What is required:
Reproduce the entries below exactly, but only from the line containing "- Técnico/a de Nóminas" to the line containing "- Consultor/a RRHH - Tàrrega", inclusive.

Dataset extract:
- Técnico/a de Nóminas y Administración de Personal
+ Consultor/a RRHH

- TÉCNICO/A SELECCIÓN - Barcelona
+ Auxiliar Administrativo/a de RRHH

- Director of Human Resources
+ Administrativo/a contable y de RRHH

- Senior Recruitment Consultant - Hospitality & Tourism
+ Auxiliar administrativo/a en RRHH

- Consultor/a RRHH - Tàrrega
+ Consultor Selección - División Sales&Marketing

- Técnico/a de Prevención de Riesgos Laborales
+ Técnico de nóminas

...

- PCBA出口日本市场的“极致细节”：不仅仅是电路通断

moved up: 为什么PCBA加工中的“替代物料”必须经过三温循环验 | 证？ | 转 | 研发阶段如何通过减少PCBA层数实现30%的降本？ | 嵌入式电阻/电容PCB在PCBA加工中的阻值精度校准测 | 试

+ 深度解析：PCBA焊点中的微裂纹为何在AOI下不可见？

---

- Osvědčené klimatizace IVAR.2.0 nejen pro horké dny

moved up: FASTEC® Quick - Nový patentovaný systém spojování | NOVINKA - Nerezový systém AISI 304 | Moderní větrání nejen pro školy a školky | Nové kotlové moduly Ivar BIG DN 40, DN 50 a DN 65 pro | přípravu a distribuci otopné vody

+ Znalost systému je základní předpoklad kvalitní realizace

Solution to this problem:
- Técnico/a de Nóminas y Administración de Personal
+ Consultor/a RRHH

- TÉCNICO/A SELECCIÓN - Barcelona
+ Auxiliar Administrativo/a de RRHH

- Director of Human Resources
+ Administrativo/a contable y de RRHH

- Senior Recruitment Consultant - Hospitality & Tourism
+ Auxiliar administrativo/a en RRHH

- Consultor/a RRHH - Tàrrega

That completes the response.